Security Architecture

AgentChain is designed with a single security axiom: private keys and passwords must never appear in any RPC request or response. When an AI agent runs through an LLM provider (OpenAI, Anthropic, etc.), every tool call — including RPC requests — may be logged, cached, or stored by the provider. A traditional Ethereum workflow that passes private keys as function parameters would leak those keys to third parties.

This page documents every security measure built into AgentChain to prevent that.

The Problem: LLM Tool-Call Logging

When an AI agent uses a blockchain, the typical workflow is:

Agent generates a private key
Agent signs a transaction using the key
Agent sends the signed transaction to the node

Steps 1 and 2 require the agent to handle the private key directly. If the agent runs via an LLM API, the private key appears in:

The LLM provider's API request logs
The prompt context / conversation history
Tool-call metadata and function parameters
Potentially in training data (depending on provider policies)

This is an unacceptable security risk. AgentChain eliminates it entirely.

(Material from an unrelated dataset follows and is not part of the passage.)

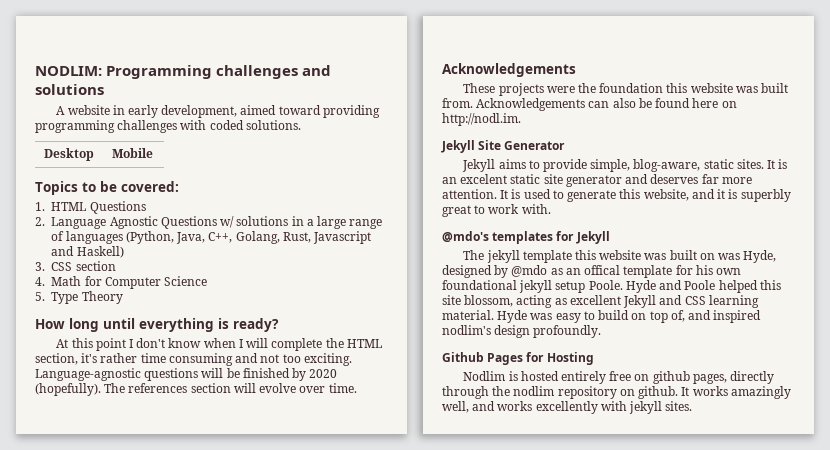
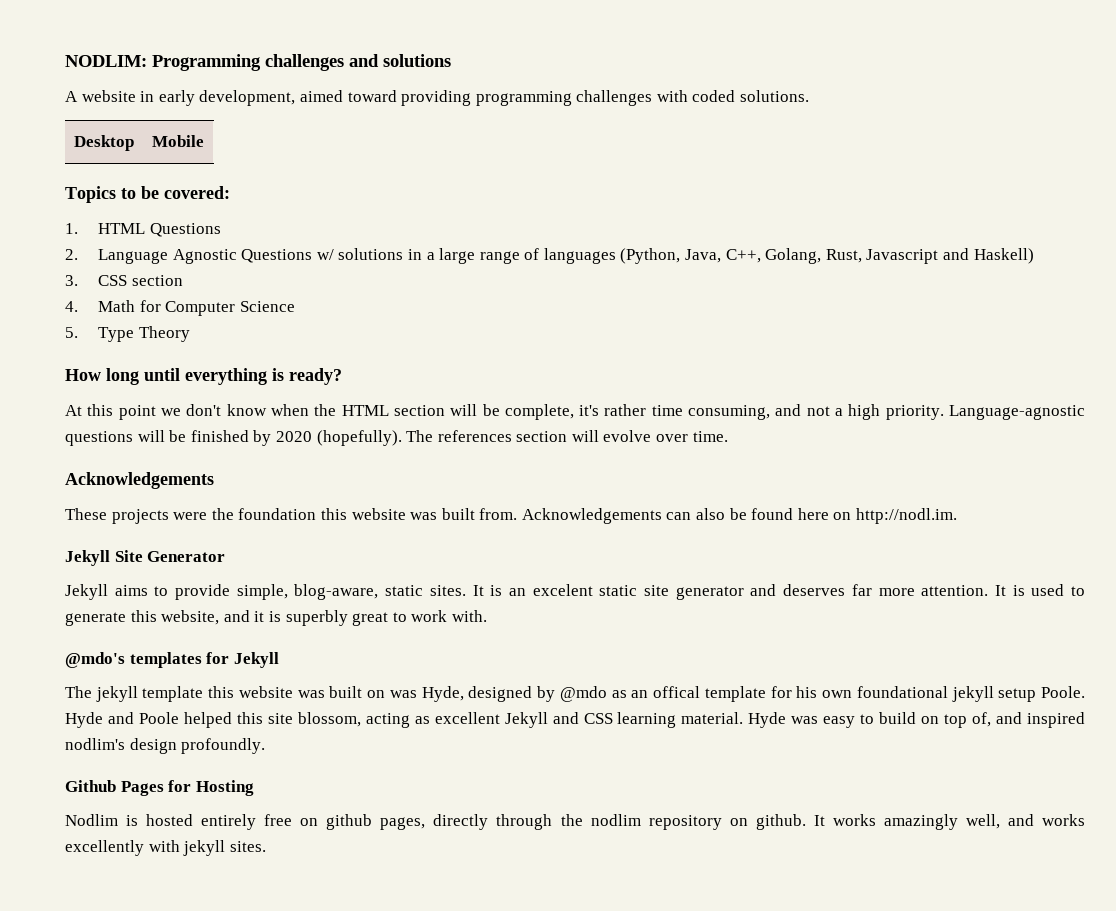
[128,339,133,348] I -> [160,408,181,416] we
[238,338,382,351] [35,353,78,365] I will complete the HTML section, -> [314,404,574,420] the HTML section will be complete,
[168,353,233,366] consuming -> [688,405,771,420] consuming,
[282,353,352,366] too exciting. -> [835,404,944,420] a high priority.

Solution: The `agent` RPC Namespace

AgentChain provides a dedicated agent_* RPC namespace where the node handles all cryptographic operations internally. The agent never sees, generates, or transmits any private key or password.

How It Works

agent_createWallet — The node generates a cryptographically random 32-byte password internally, creates a new keystore account, and permanently unlocks it. The password is never returned in any RPC response. The agent receives only the public address.
agent_send — The agent specifies from, to, and value. The node looks up the (already unlocked) account, builds the transaction with proper gas/nonce defaults, signs it internally, and submits it. No key material crosses the RPC boundary.
agent_deployContract — Same principle: the agent provides bytecode and the node handles signing internally.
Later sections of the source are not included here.